Malaysia, melalui Kementerian Luar Negeri (Wisma Putra), mengecam keras tindakan provokatif seorang menteri Israel yang memasuki kompleks Masjid Al-Aqsa di Yerusalem Timur pada 7 April 2026. Tindakan tersebut, yang dilakukan saat kompleks itu ditutup bagi jamaah Muslim, dinilai sebagai pelanggaran nyata terhadap hukum internasional, resolusi PBB, serta kesucian situs suci ketiga umat Islam.

Wisma Putra menegaskan bahwa tindakan provokatif tersebut merusak perdamaian dan stabilitas kawasan. Selain itu, langkah tersebut juga dianggap menginjak-injak hak beragama umat Islam di seluruh dunia. Malaysia menekankan bahwa perlindungan dan penghormatan terhadap Al-Aqsa serta situs-situs suci lainnya di Yerusalem merupakan kewajiban yang tidak dapat ditawar di bawah hukum internasional.

Malaysia menyerukan kepada komunitas internasional untuk mengecam keras tindakan Israel. Mereka juga menuntut agar Israel segera menghentikan semua tindakan agresif, menghormati kesucian tempat-tempat suci, serta sepenuhnya mematuhi hukum humaniter internasional. Kementerian Luar Negeri Malaysia mendesak agar langkah-langkah konkret diambil untuk mencegah pelanggaran lebih lanjut dan memastikan situs-situs suci di Yerusalem tetap aman, terlindungi, dan dapat diakses oleh semua umat beragama.

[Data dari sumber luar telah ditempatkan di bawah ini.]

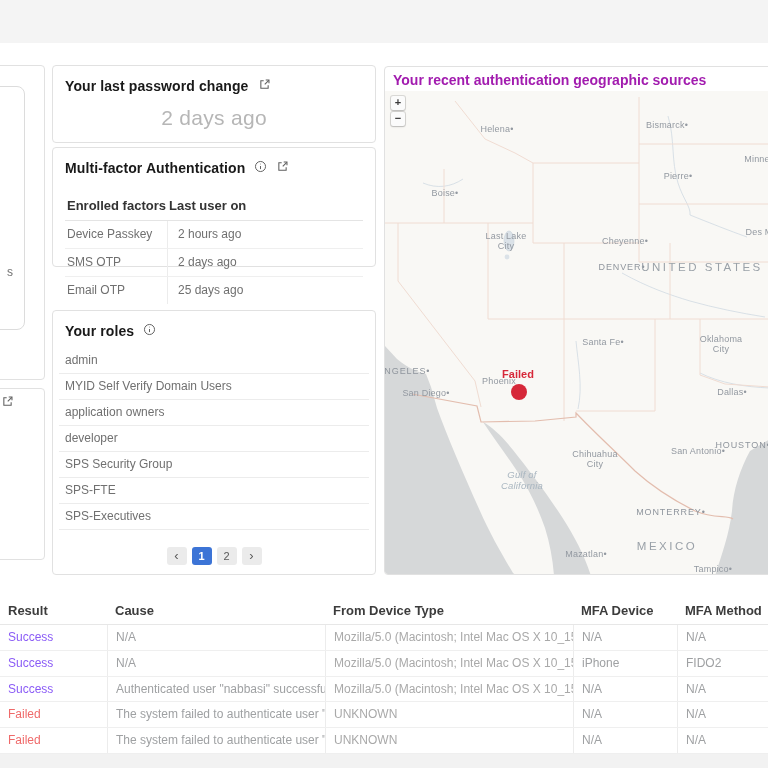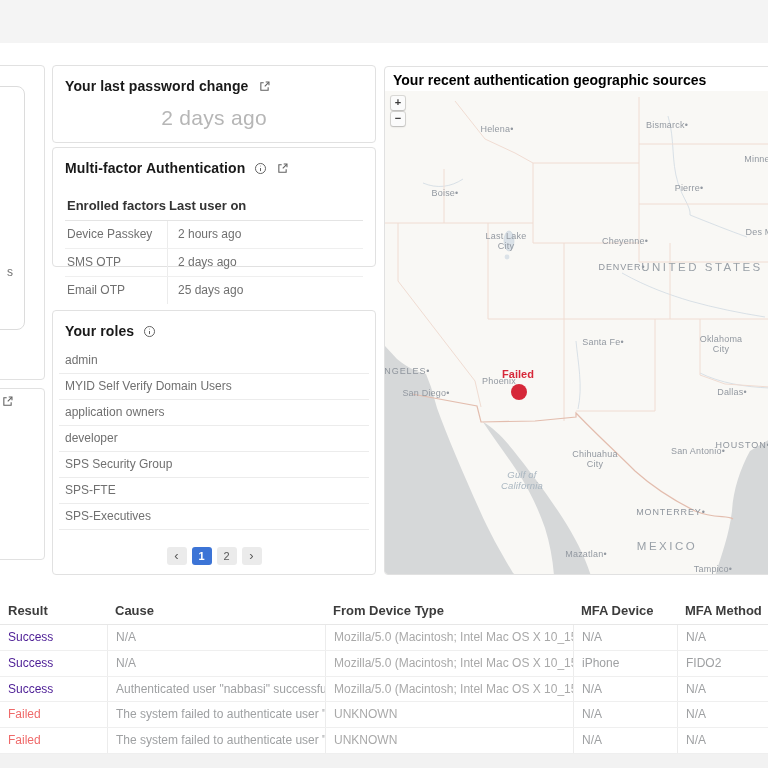--- a/index.html
+++ b/index.html
@@ -8,7 +8,7 @@
   .topband{position:absolute;left:0;top:0;width:768px;height:43px;background:#f4f4f4;}
 
   .card{position:absolute;background:#fff;border:1px solid #e1e1e1;border-radius:4px;box-sizing:border-box;}
-  .card-title-row{display:flex;align-items:center;gap:9px;padding:12px 12px 0 12px;}
+  .card-title-row{display:flex;align-items:flex-start;gap:9px;padding:12px 12px 0 12px;}
   .card-title{font-size:14px;font-weight:700;color:#191919;letter-spacing:.1px;white-space:nowrap;}
   .icon{display:inline-flex;align-items:center;justify-content:center;color:#5f5f5f;cursor:pointer;}
   .icon svg{display:block;}

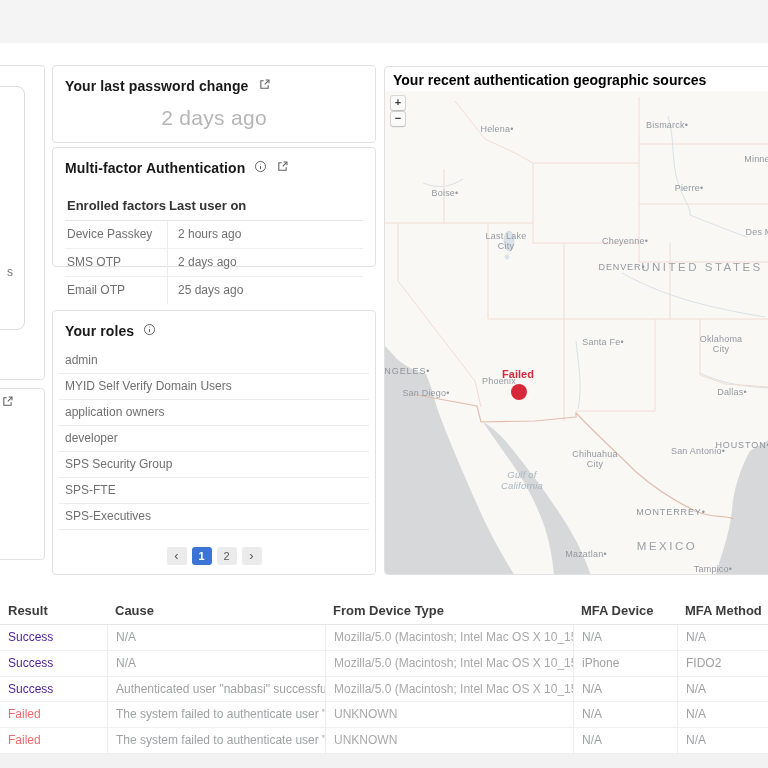--- a/index.html
+++ b/index.html
@@ -49,7 +49,7 @@
 
   
   .card-map{left:384px;top:66px;width:390px;height:509px;border-radius:4px;overflow:hidden;}
-  .map-title{position:absolute;left:8px;top:5px;font-size:14px;font-weight:700;color:#000000;white-space:nowrap;}
+  .map-title{position:absolute;left:8px;top:5px;font-size:14px;font-weight:700;color:#a21caf;white-space:nowrap;}
   .map-canvas{position:absolute;left:0;top:24px;width:385px;height:485px;background:#f9f8f5;overflow:hidden;cursor:grab;}
   .map-canvas svg{position:absolute;left:0;top:0;}
   .mlbl{position:absolute;transform:translate(-50%,-50%);font-size:9px;color:#9399a1;

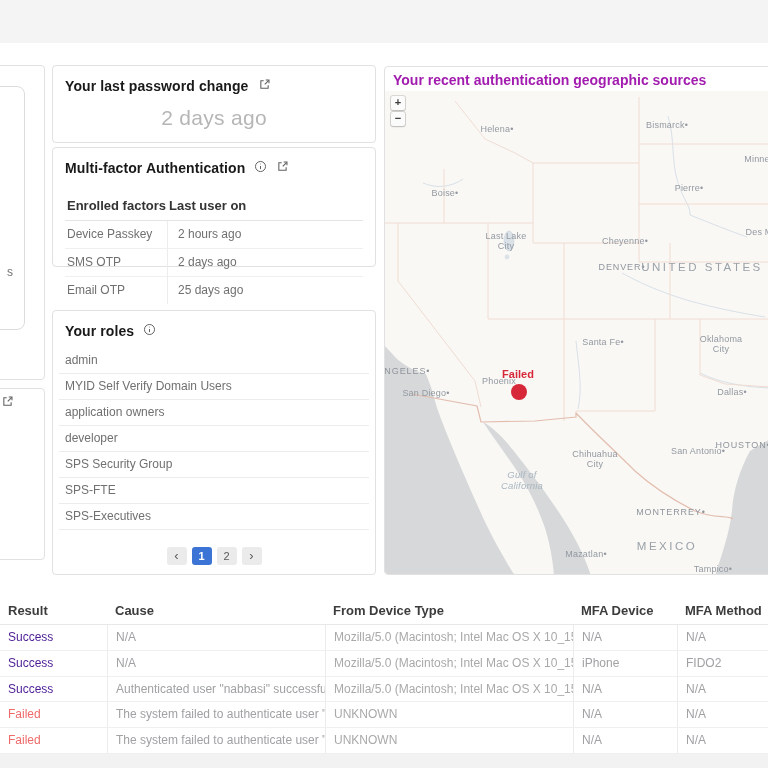--- a/index.html
+++ b/index.html
@@ -202,7 +202,7 @@
       <span class="mlbl" style="left:112px;top:38px;">Helena•</span>
       <span class="mlbl" style="left:282px;top:34px;">Bismarck•</span>
       <span class="mlbl" style="left:372px;top:68px;">Minne</span>
-      <span class="mlbl" style="left:304px;top:85px;margin-top:12px;">Pierre•</span>
+      <span class="mlbl" style="left:293px;top:85px;">Pierre•</span>
       <span class="mlbl" style="left:60px;top:102px;">Boise•</span>
       <span class="mlbl" style="left:374px;top:141px;">Des M</span>
       <span class="mlbl two" style="left:121px;top:150px;">Last Lake City</span>

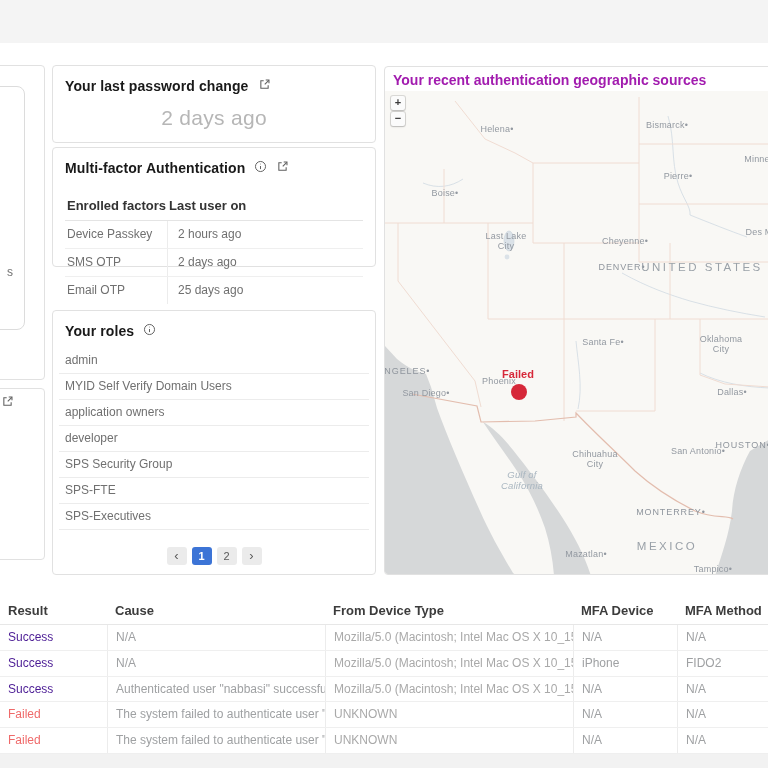--- a/index.html
+++ b/index.html
@@ -74,7 +74,7 @@
   .t-row{height:25.8px;border-bottom:1px solid #efefef;}
   .t-cell{font-size:12px;color:#9fa1a3;line-height:25px;padding-left:8px;white-space:nowrap;overflow:hidden;}
   .t-cell+.t-cell{border-left:1px solid #ececec;}
-  .t-cell.success{color:#4c1d95;}
+  .t-cell.success{color:#8b5cf6;}
   .t-cell.failed{color:#ef6a6a;}
   .t-cell.device{color:#a9a9a9;}
   .table-footer-strip{position:absolute;left:0;top:754px;width:768px;height:14px;background:#f2f2f2;}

Wisma Putra menegaskan kembali solidaritas teguhnya terhadap rakyat Palestina serta komitmennya dalam melindungi warisan agama, budaya, dan nasional mereka. Malaysia juga menegaskan kembali dukungan yang tak tergoyahkan terhadap pembentukan Negara Palestina yang merdeka dan berdaulat berdasarkan perbatasan sebelum tahun 1967, dengan Yerusalem Timur sebagai ibu kotanya.

Sebelumnya, Menteri Keamanan Nasional Israel Itamar Ben-Gvir dilaporkan masuk ke kompleks Masjid Al-Aqsa. Tindakan tersebut dianggap provokatif dan menuai kecaman dari berbagai negara Arab.